_The data_.

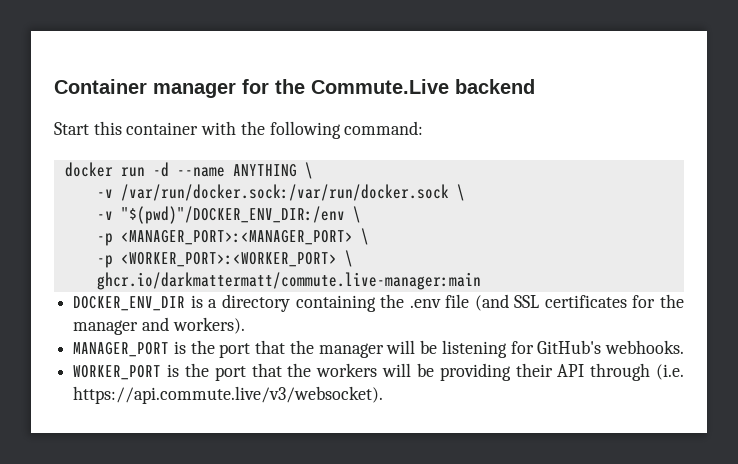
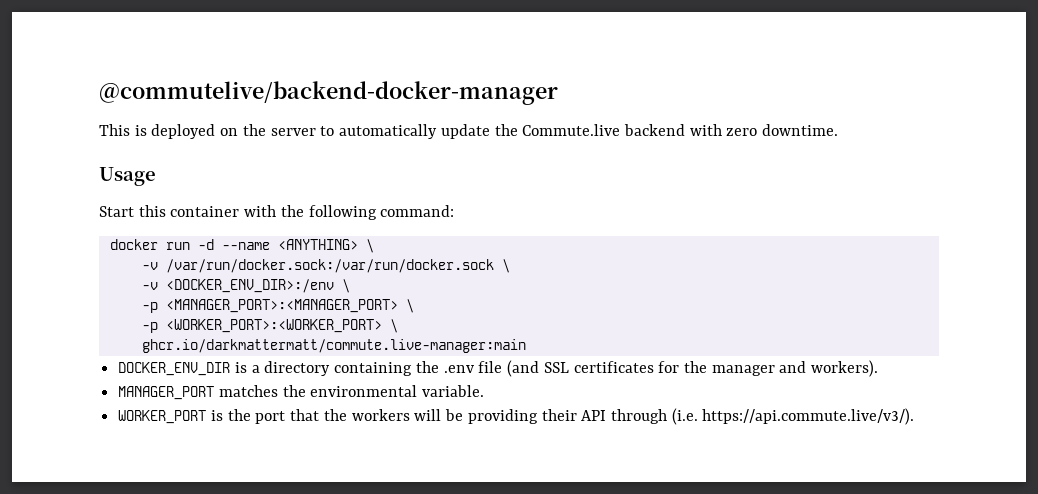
[54,79,535,98] Container manager for the Commute.Live backend -> [99,81,558,105] [99,124,839,139] [99,167,156,186] @commutelive/backend-docker-manager // This is deployed on the server to automatically update the Commute.live backend with zero downtime. // Usage
[232,164,297,177] ANYTHING -> [277,239,358,250] <ANYTHING>
[120,206,345,224] "$(pwd)"/DOCKER_ENV_DIR:/env -> [165,279,334,293] <DOCKER_ENV_DIR>:/env
[173,340,684,358] is the port that the manager will be listening for GitHub's webhooks. -> [218,385,485,397] matches the environmental variable.
[73,386,384,404] https://api.commute.live/v3/websocket). -> [702,408,915,425] https://api.commute.live/v3/).

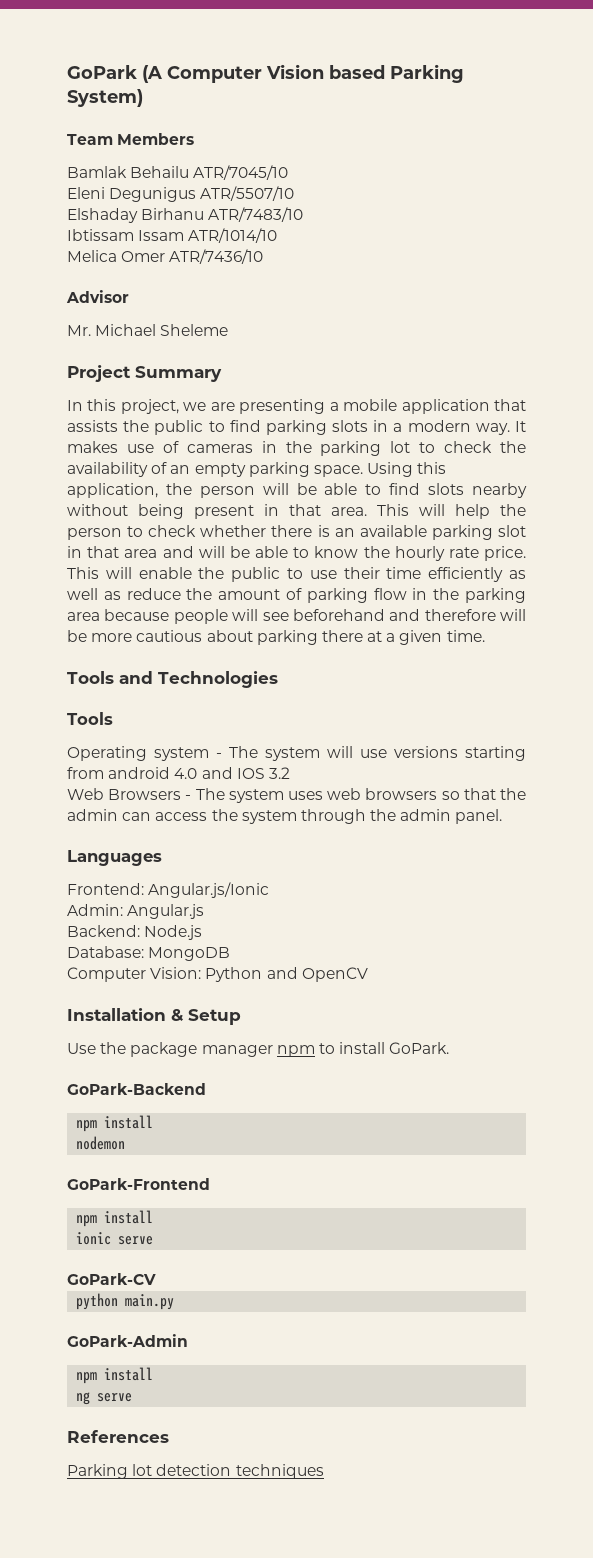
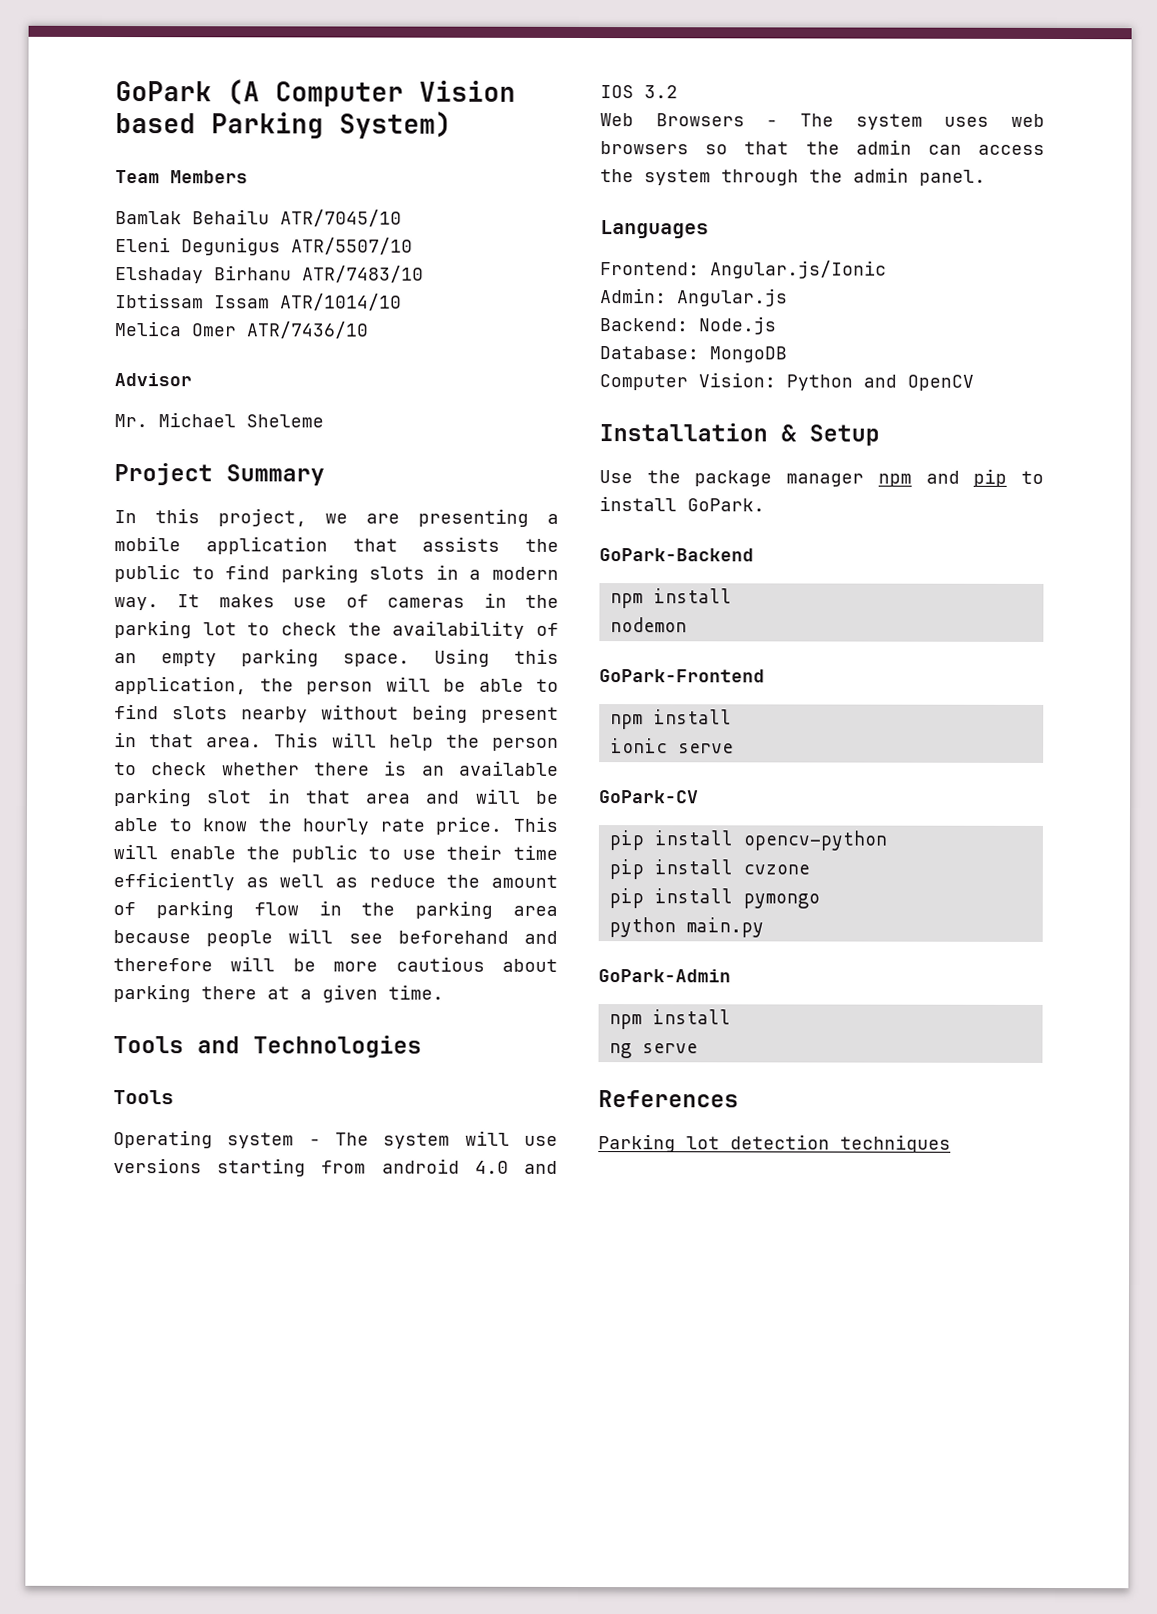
(315, 1051) none -> [925,468,1008,487] and pip
(156, 1279) none -> [608,830,887,851] [608,859,810,880] [608,888,820,909] // pip install opencv-python // pip install cvzone // pip install pymongo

_Aim of the exercise_. Please give all of the data again, exact and free of pictures.

_Output of the exercise_.
[54,79,535,98] Container manager for the Commute.Live backend -> [99,81,558,105] [99,124,839,139] [99,167,156,186] @commutelive/backend-docker-manager // This is deployed on the server to automatically update the Commute.live backend with zero downtime. // Usage
[232,164,297,177] ANYTHING -> [277,239,358,250] <ANYTHING>
[120,206,345,224] "$(pwd)"/DOCKER_ENV_DIR:/env -> [165,279,334,293] <DOCKER_ENV_DIR>:/env
[173,340,684,358] is the port that the manager will be listening for GitHub's webhooks. -> [218,385,485,397] matches the environmental variable.
[73,386,384,404] https://api.commute.live/v3/websocket). -> [702,408,915,425] https://api.commute.live/v3/).

(315, 1051) none -> [925,468,1008,487] and pip
(156, 1279) none -> [608,830,887,851] [608,859,810,880] [608,888,820,909] // pip install opencv-python // pip install cvzone // pip install pymongo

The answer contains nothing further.